Filme suplementar 1: Uma imagem de montagem em alta resolução de uma seção transversal através de Drosophila anterior midgut. Imagem mosaica de uma imagem SE-MD SEM invertida. 352 telhas de imagem separadas foram automaticamente adquiridas com resolução de 5 nm e costuradas para apresentar toda a seção transversal. É possível ampliar para mais detalhes e obter uma cobertura exaustiva dos dados, usando a mesma imagem. Junções apertadas, microtúbulos, diferentes tipos de vesículas podem ser ao dar zoom. Barra de escala é de 10 μm. Por favor clique aqui para baixar este filme.

Filme suplementar 2: renderização de células intestinais de Drosophila. Cinquenta imagens de mosaico alinhados das seções na área de divisão das células intestinais. Renderização de IMOD das bordas celulares (azul, turquesa e laranja) e núcleos (brancos). Clique aqui para baixar este filme.

Materiais Complementares. Clique aqui para baixar este arquivo. 

Discussion

A microscopia eletrônica dá uma visão da ultraestrutura das células e organismos, para as quais muitas vezes é desejável imagens de estruturas de interesse em seu contexto tridimensional. Apesar de inúmeras táticas EM para análise ultraestrutural, ainda não há uma solução "padrão-ouro". A principal razão é a grande variedade de amostras, muitas questões biológicas, que frequentemente requerem uma abordagem personalizada. O fluxo de trabalho AT proposto foi projetado para minimizar o tempo necessário para processamento de amostras, aquisição de dados, avaliação e armazenamento. Além disso, a faca modificada fornece uma ferramenta útil para simplificar a aquisição de arrays. O layout compacto de seções em wafers é conveniente, tanto para a observação quanto para o armazenamento subsequente das amostras. Este arranjo permite a "Triagem Lateral" das amostras movendo-se horizontalmente da fita para a fita e escaneando apenas uma seção em cada uma, reduzindo significativamente o tempo necessário para localização de um ROI. Os cenários propostos de aquisição de dados facilitam o direcionamento de áreas pequenas e distribuídas aleatoriamente. Uma vez encontrado, a AT/SEM restringe a imagem de alta resolução precisamente ao volume de juros, seja realizada manualmente ou com a ajuda da função automática. AT para volumes limitados pode ser concluído manualmente, com o operador navegando através da amostra e definindo regiões de imagem um a um. O módulo automatizado do software fornece uma estratégia flexível de aquisição de imagens para imagens de pequenas áreas em grandes seções. A automação neste software permite gravar grandes imagens de alta resolução em centenas de seções, alcançando volumes semelhantes aos SBFI. A gravação de imagens de visão geral de todas as seções simplifica a localização do ROI e reduz o tempo gasto no microscópio. Uma vez que as seções não são prejudicadas durante o registro de visões gerais e visualizações de resolução mais alta, a AT/SEM permite reutilizar a amostra para coletar dados adicionais de outros ROIs ou em uma resolução mais alta.

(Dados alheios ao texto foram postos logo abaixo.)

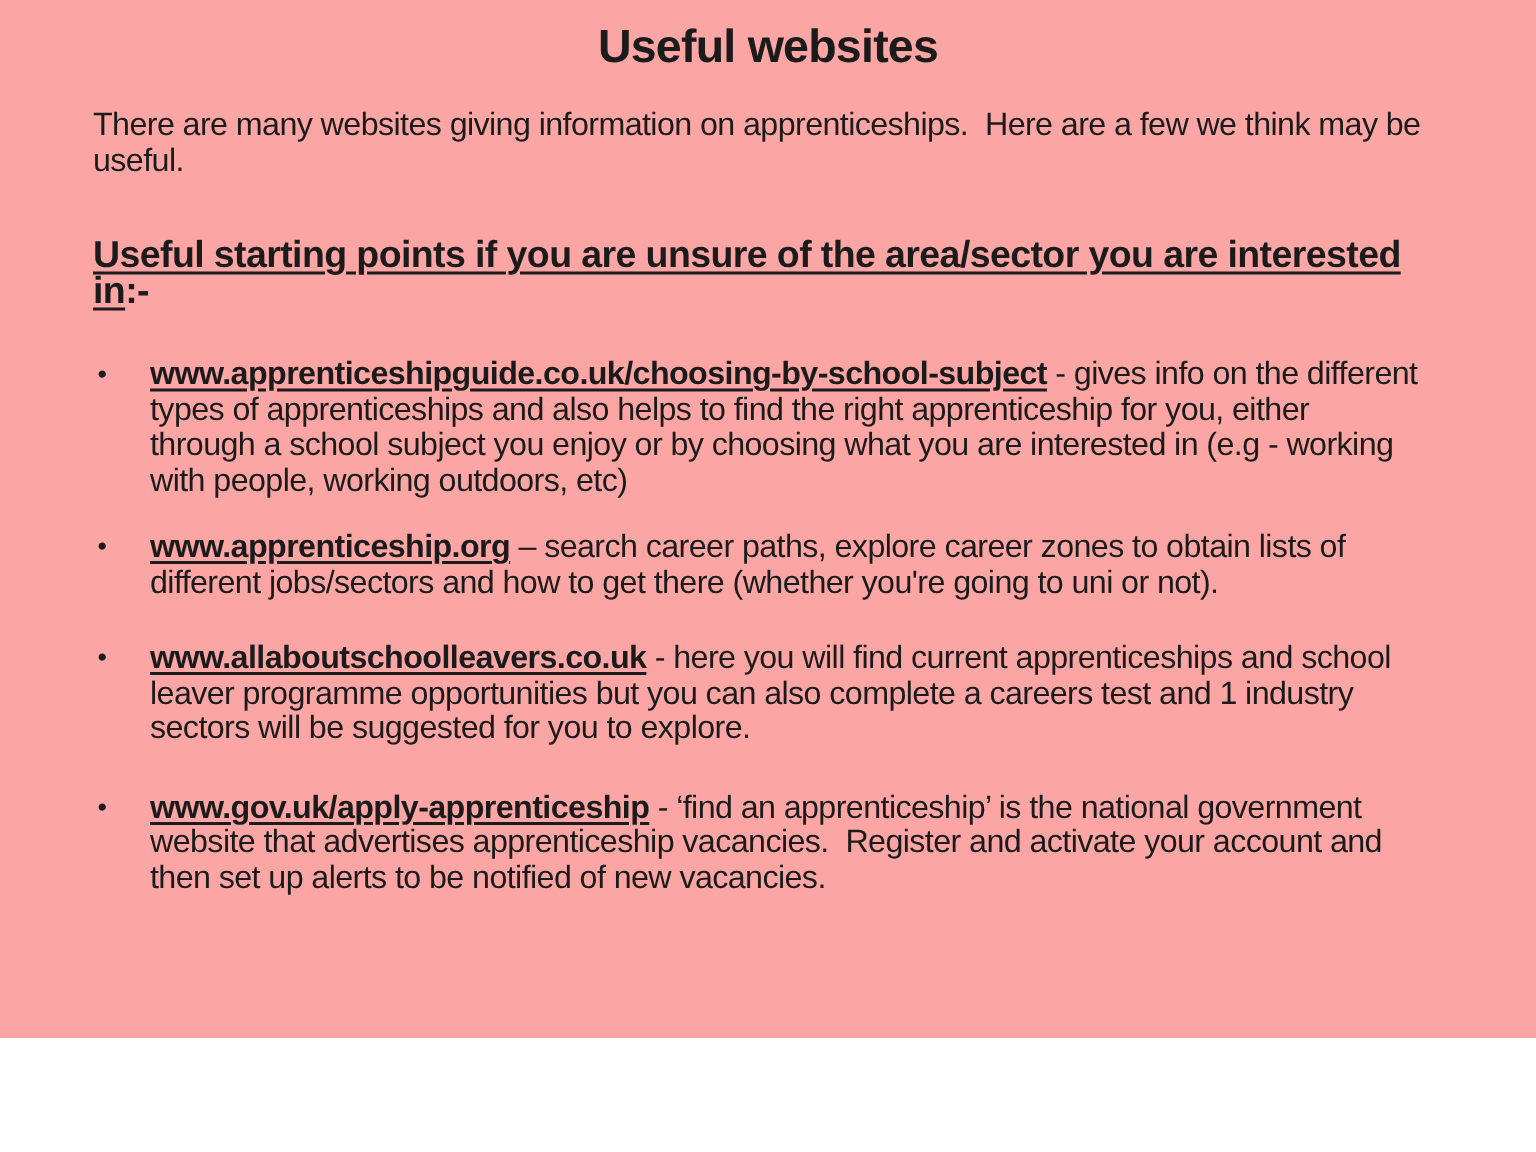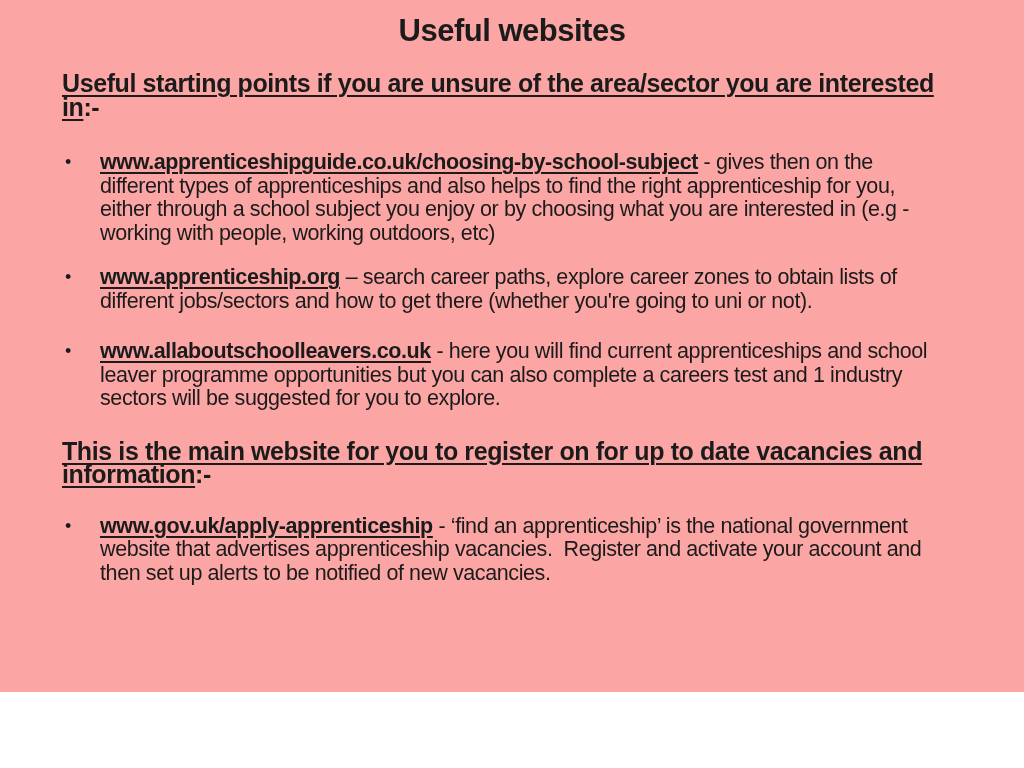"There are many websites giving" p.intro { html: none -> <p>There are many websites giving information on apprenticeships. Here are a few we think may be useful.</p> }
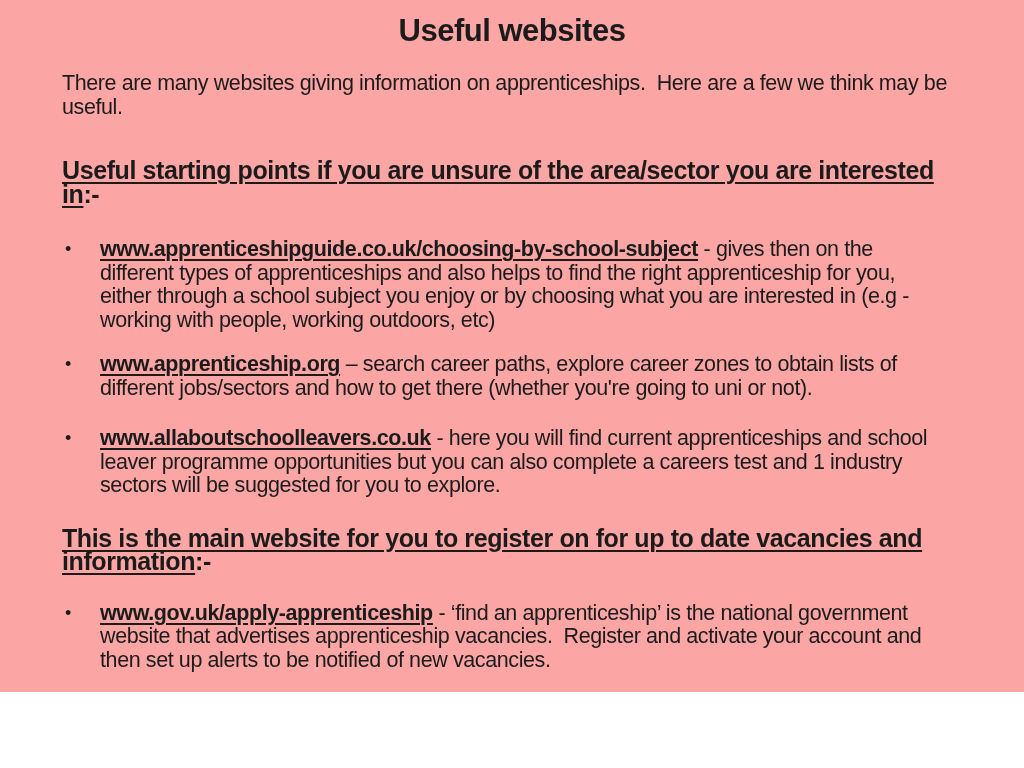"- gives then on the" span { text: then -> info }
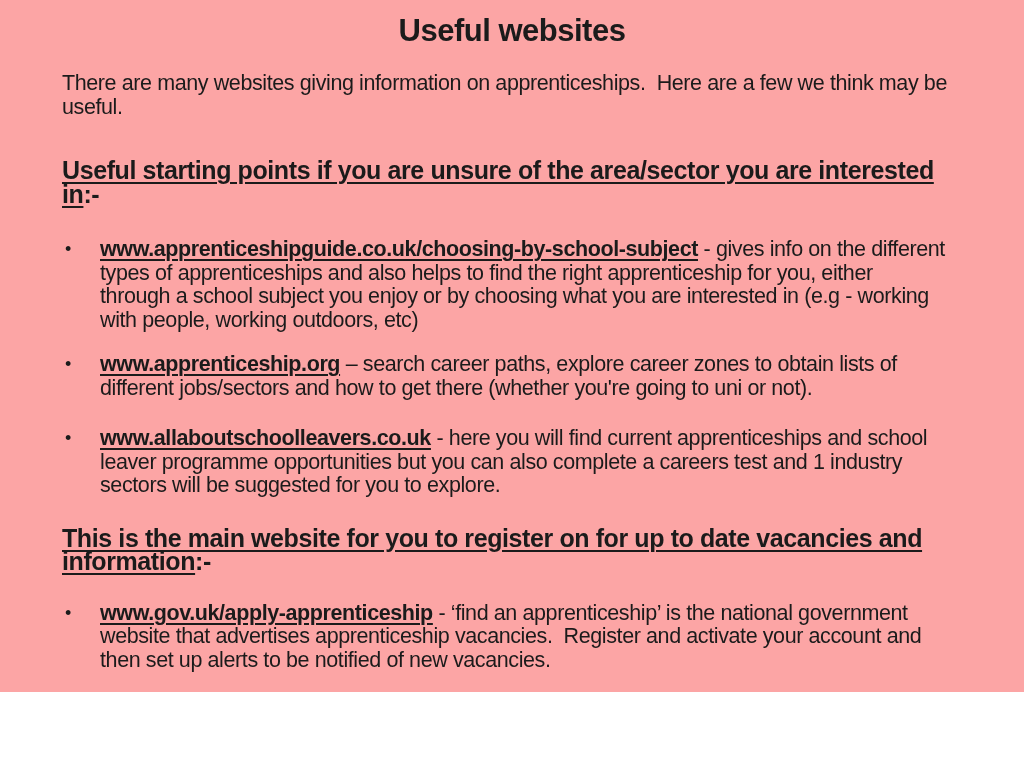"This is the main website" h2.section-heading { html: <h2><span>This is the main website for you to register on for up to date vacancies and information</span><span>:-</span></h2> -> none }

O tempo de aquisição de imagens é um dos aspectos mais importantes (e mais caros) do EM 3D e, portanto, deve ser considerado no design do experimento. Embora não seja surpreendente que a imagem de grandes áreas deva mais tempo do que a imagem de pequenas áreas, é fácil subestimar o impacto: Dependendo dos parâmetros de imagem selecionados, o tempo de aquisição em cada seção pode variar de segundos a horas. Os parâmetros críticos de imagem incluem o tamanho do campo de visão, resolução e tempo de moradia. Assumindo uma resolução de destino de 10nm por pixel e 1 μs de tempo de moradia, a imagem de um campo de 20 μm x 20 μm, 100 μm x100 μm, ou 500 μm x500 μm leva 4 segundos, 100 segundos ou 2.500 s para gravar. Podemos multiplicar esses tempos de imagem por seção pelo número de seções para estimar o tempo necessário para o trabalho completo de imagem. Longos tempos de imagem por seção podem ser aceitáveis se o número de seções for pequeno ou se o tempo da ferramenta do microscópio não for de nenhuma preocupação.

No entanto, é necessário limitar o tempo de gravação a um trabalho noturno ou a um trabalho de fim de semana na maioria dos casos. Um aspecto igualmente crítico do EM 3D que deve ser considerado, é a quantidade e a estrutura dos dados de imagem resultantes. O registro dos campos de imagem acima mencionados em 100 seções gera 400 mb, 10 gb ou 250 gb de dados de imagem, respectivamente; as imagens de 500 μm x 500 μm representam a questão adicional de ser maior que 2 gb cada. Muitos dos programas de software usados para avaliação de dados não podem abrir imagens deste tamanho.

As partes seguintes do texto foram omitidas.